Baby Boomers in Trouble – MarketWatch

This post is just a quick one to point out several important topics affecting Baby Boomers approaching retirement. I find MarketWatch has some very interesting articles and audio’s. Some I don’t agree with but the ones listed here I believe are important to us Baby Boomers.

This will be a short post because a family matter has taken most of my attention. It should be back to normal tomorrow.

They just seemed to me to hit all our hot buttons with their topics.

Consumers more at risk from financial scams as stocks slump

Summertime, and the scamming is easy. The North American Securities Administrators Association issued a warning last week about summer scams, suggesting that investors protect themselves against “hot energy-related tips, speculative real estate promotions, unsolicited invitations from new online ‘friends,’ and complex, opaque investment products that fail to offer clear disclosures of their risks and costs.”
See Chuck Jaffe.

Housing crash hits baby boomers

The collapse of the housing bubble will likely have drastic implications on the wealth and retirement of certain baby boomers, according to a report Tuesday by the Center for Economic and Policy Research.
See full story.

‘Vast majority’ of boomers will lack home equity in retirement

The housing slump has crushed the nest eggs for many baby boomers, according to a new study by the Center for Economic and Policy Research. “We’re really talking about a really large drop-off from just a few years ago,” says Dean Baker, the director of the economic research group.

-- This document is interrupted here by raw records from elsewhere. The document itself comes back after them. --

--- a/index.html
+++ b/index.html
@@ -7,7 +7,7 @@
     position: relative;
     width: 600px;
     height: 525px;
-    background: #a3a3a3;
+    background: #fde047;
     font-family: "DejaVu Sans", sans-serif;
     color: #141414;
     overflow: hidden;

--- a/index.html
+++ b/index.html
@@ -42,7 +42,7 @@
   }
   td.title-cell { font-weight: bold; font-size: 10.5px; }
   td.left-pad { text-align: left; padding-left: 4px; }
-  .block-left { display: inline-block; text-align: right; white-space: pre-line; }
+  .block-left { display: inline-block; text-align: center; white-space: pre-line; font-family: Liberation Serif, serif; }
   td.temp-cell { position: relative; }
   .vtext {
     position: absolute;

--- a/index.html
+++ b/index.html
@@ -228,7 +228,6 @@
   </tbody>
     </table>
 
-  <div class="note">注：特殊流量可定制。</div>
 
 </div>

He says typical household wealth for Boomers between ages 45 and 54 is on track to drop from $155,000 in 2004 to under $98,000 in 2009.
Listen to Audio Report.

I’d also like to bring your attention to Tips at the Bell article called “The Death of “Buy and Hold”. Whilst I do not advocate buying Stocks unless you know what you are doing Stephen Rawls makes a good case using GE the Blue chip of them all. You need to sign up for his newletter so I can’t point you to it. But he says:

‘investors who originally bought GE in late 1998 are no longer profitable (not considering dividends)’

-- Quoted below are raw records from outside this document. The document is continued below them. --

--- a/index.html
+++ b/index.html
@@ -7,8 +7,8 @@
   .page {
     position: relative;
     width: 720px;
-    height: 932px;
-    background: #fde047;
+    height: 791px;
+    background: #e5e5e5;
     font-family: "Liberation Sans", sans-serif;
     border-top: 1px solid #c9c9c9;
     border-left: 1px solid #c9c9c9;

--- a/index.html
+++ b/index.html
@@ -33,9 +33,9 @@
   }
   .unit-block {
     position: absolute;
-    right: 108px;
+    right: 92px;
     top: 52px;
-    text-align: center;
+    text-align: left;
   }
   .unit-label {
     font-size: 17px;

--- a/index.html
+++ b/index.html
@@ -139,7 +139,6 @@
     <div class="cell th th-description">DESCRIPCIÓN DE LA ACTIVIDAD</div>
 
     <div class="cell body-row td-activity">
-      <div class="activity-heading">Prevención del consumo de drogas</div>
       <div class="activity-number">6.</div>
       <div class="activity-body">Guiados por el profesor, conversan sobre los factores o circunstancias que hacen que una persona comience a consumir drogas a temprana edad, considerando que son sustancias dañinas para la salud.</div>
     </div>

‘An investment in General Motors in May 1999 would have lost 83.7% by last week.’

‘Holding onto losers, even great companies like GE, GM, or a Microsoft, can be deadly to your investment returns’

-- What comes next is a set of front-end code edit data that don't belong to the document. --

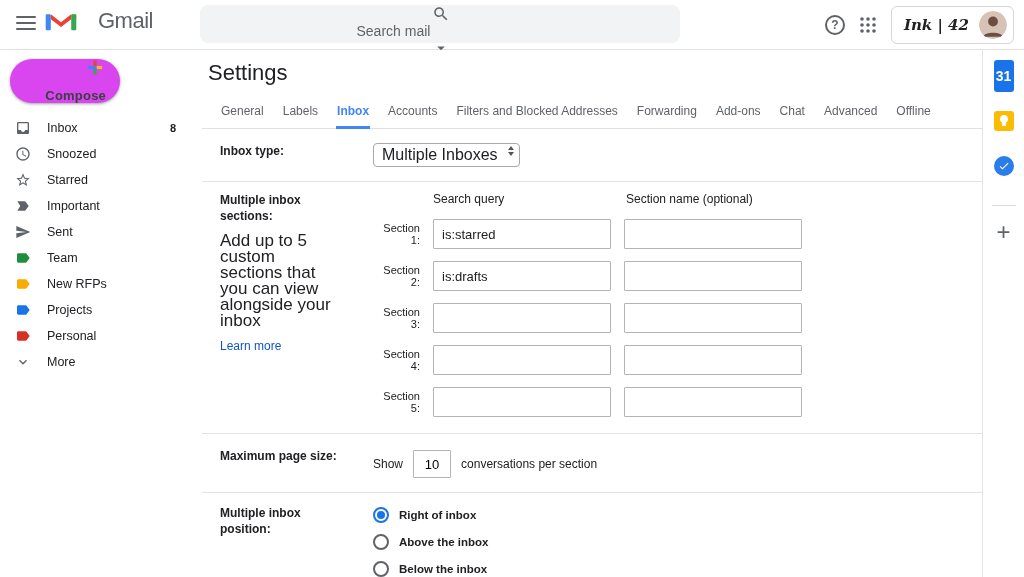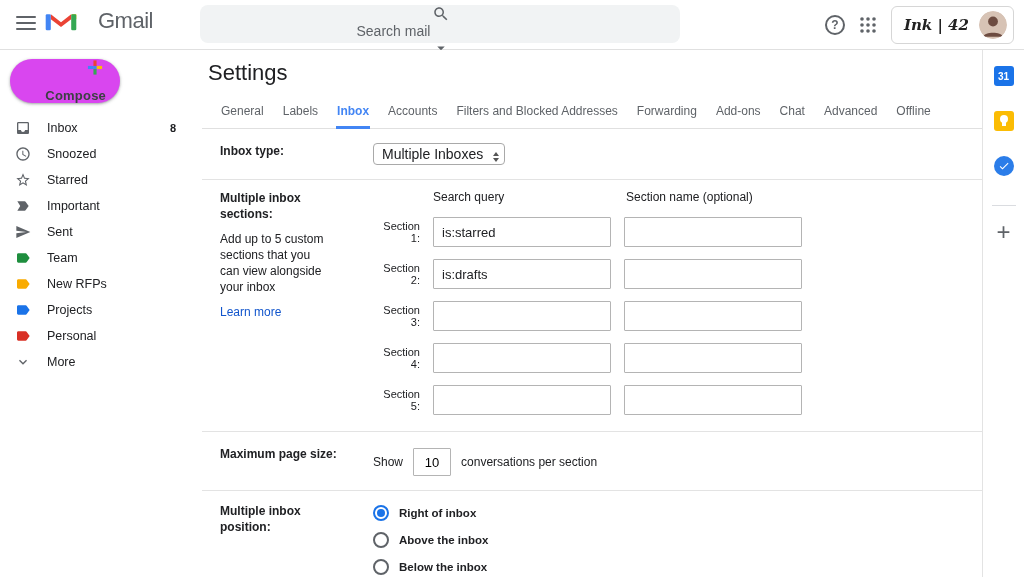--- a/index.html
+++ b/index.html
@@ -75,7 +75,7 @@
   
   .rail { position:absolute; right:0; top:50px; width:42px; bottom:0; border-left:1px solid #e3e3e3; background:#fff; display:flex; flex-direction:column; align-items:center; padding-top:16px; }
   .rail-icon { width:20px; height:20px; margin-bottom:25px; cursor:pointer; display:flex; align-items:center; justify-content:center; }
-  .cal-box { width:20px; height:20px; background:#1a73e8; border-radius:3px; color:#fff; font-size:10px; font-weight:bold; display:flex; align-items:center; justify-content:center; }
+  .cal-box { width:20px; height:32px; background:#1a73e8; border-radius:3px; color:#fff; font-size:14px; font-weight:bold; display:flex; align-items:center; justify-content:center; }
   .keep-box { width:20px; height:20px; background:#fbbc04; border-radius:3px; position:relative; }
   .keep-box::after { content:""; position:absolute; left:6px; top:4px; width:8px; height:8px; background:#fff; border-radius:50%; }
   .keep-box::before { content:""; position:absolute; left:8px; top:11px; width:4px; height:4px; background:#fff; }

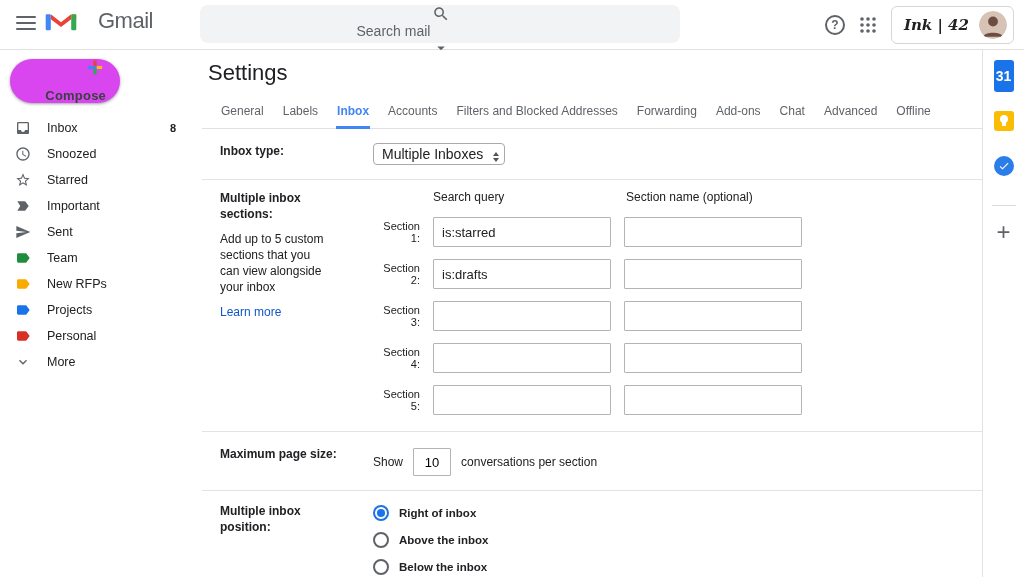--- a/index.html
+++ b/index.html
@@ -49,7 +49,7 @@
   .desc { display:block; font-weight:normal; font-size:12px; color:#202124; margin-top:9px; width:112px; line-height:16px; }
   .learn-more { display:inline-block; font-weight:normal; font-size:12px; color:#1155cc; margin-top:9px; cursor:pointer; text-decoration:none; }
 
-  .select { display:inline-flex; align-items:flex-end; border:1px solid #a9a9a9; border-radius:4px; padding:2px 5px 2px 8px; font-size:14px; color:#202124; cursor:pointer; background:#fff; }
+  .select { display:inline-flex; align-items:flex-start; border:1px solid #a9a9a9; border-radius:4px; padding:2px 5px 2px 8px; font-size:16px; color:#202124; cursor:pointer; background:#fff; }
   .sel-arrows { display:inline-flex; flex-direction:column; gap:2px; margin-left:10px; }
   .sel-arrows i { width:0; height:0; border-left:3.5px solid transparent; border-right:3.5px solid transparent; }
   .sel-arrows .up { border-bottom:4px solid #555; }

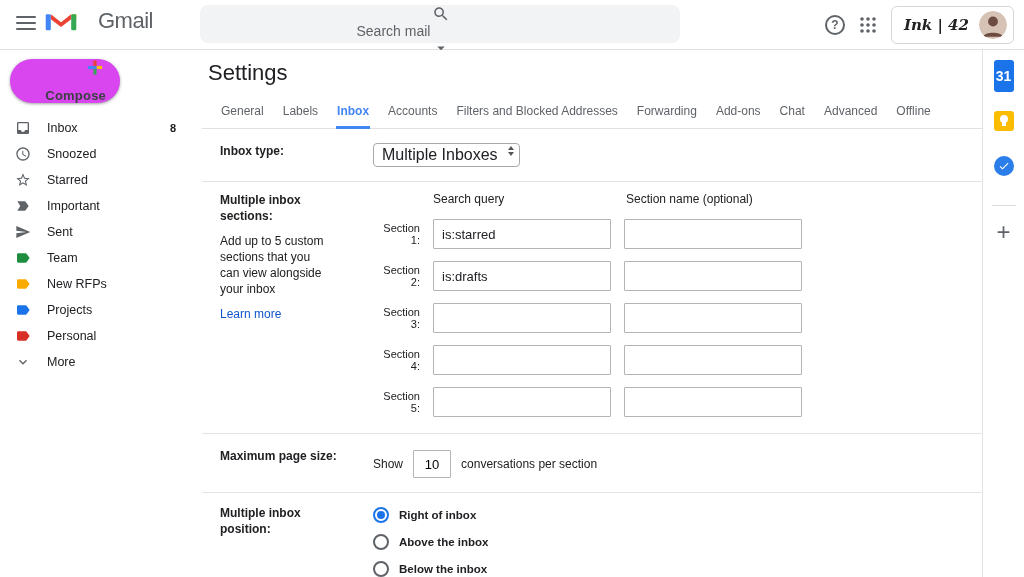--- a/index.html
+++ b/index.html
@@ -46,7 +46,7 @@
   .row-label { width:153px; flex:none; font-size:12px; font-weight:bold; color:#202124; line-height:16px; padding-right:28px; }
   .row-control { flex:1; position:relative; }
 
-  .desc { display:block; font-weight:normal; font-size:12px; color:#202124; margin-top:9px; width:112px; line-height:16px; }
+  .desc { display:block; font-weight:normal; font-size:17px; color:#202124; margin-top:9px; width:112px; line-height:16px; }
   .learn-more { display:inline-block; font-weight:normal; font-size:12px; color:#1155cc; margin-top:9px; cursor:pointer; text-decoration:none; }
 
   .select { display:inline-flex; align-items:flex-start; border:1px solid #a9a9a9; border-radius:4px; padding:2px 5px 2px 8px; font-size:16px; color:#202124; cursor:pointer; background:#fff; }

Rule #1 in Retirement is to Avoid Large losses. That includes losses on any asset we have as Baby Boomers. I believe we have had it so good we haven’t realized the world has changed and it a much more volatile place. We can not longer sit on our hands and expect our investments to just grow over time. We have to make decisions about what we invest in and that means we can be WRONG. Decision-making is not something we have had to do much of with our retirement money. But now it is the most important thing we can do now.